Bagatelle's brunch is a cross between a night in Vegas and interactive dinner theater. Bartenders dance, pour Champagne, and spray liquid nitrogen in the air for effect. Magnums and Jeroboams of Champagne (ranging from $290 to a shock-and-awe-inspiring $9,650) are brought to your table by Supergirl or The Incredible Hulk. It's quite a show.
It's also everyone's birthday, or so it seems.Table after table is gifted with giant ice cream sundaes topped with sparklers as bottles pop. It's what I can only imagine Chuck E. Cheese would be like if it catered to the 21-and-over set.

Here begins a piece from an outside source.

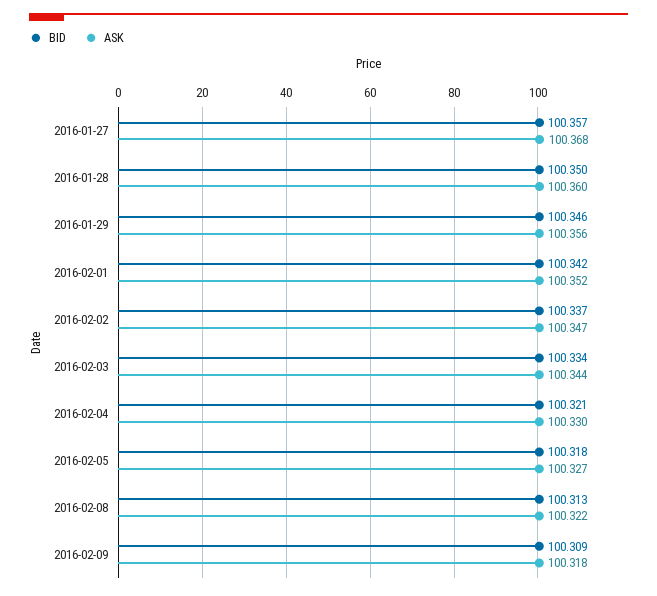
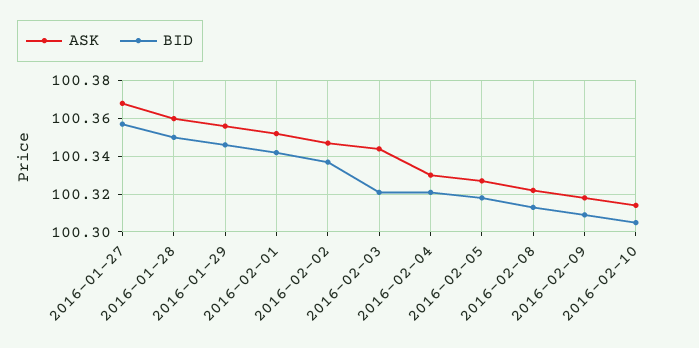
BID, 2016-02-03: 100.334 -> 100.32
ASK, 2016-02-10: none -> 100.315
BID, 2016-02-10: none -> 100.305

You needn't blow your entire trust fund for an afternoon of partying. Bottles of Champagne start at a more-affordable $90 and you can just as easily sip on a $16 glass of sangria and get the same effect.
And, while only the people willing to plunk down their gold cards for a magnum or better get Supergirl, everyone has the chance for a selfie with Ricardo, the lighted mascot who dances on tables and hands out glow sticks. Everyone wants to hang with this Happy Faced playboy, and I predict the hashtag #DancewithRicardo will be a new sensation in the weeks to come.
In the midst of all this action, Francois Latapie is making sure everything runs like a well-oiled machine behind the scenes. The director of operations for Bagatelle is charged with making this party run smoothly. He tells me that after months of working on the project, he's very happy with the first brunch. "For months I pictured people in here enjoying the afternoon. The day has finally come and it's wonderful."
At 5:30, the party is in full swing, as Supergirl flies over to another table with more Champagne. I wonder how on earth the restaurant manages to turn over the restaurant for a busy Saturday night dinner service. Latapie assures me that this is no problem.
Sure enough, 15 minutes later, Frank Sinatra croons New York, New York
as the black curtains open, spilling sunlight into the room. Servers drop checks almost simultaneously onto tables and within 15 minutes, the room is cleared of guests, who laughingly way make their way out into the real world to take disco naps before starting their Saturday evening.
Bagatelle's brunch is served Saturday and Sunday from 11:30 a.m. to 6 p.m. Reservations are strongly suggested. Bring a group and at least one birthday girl or boy.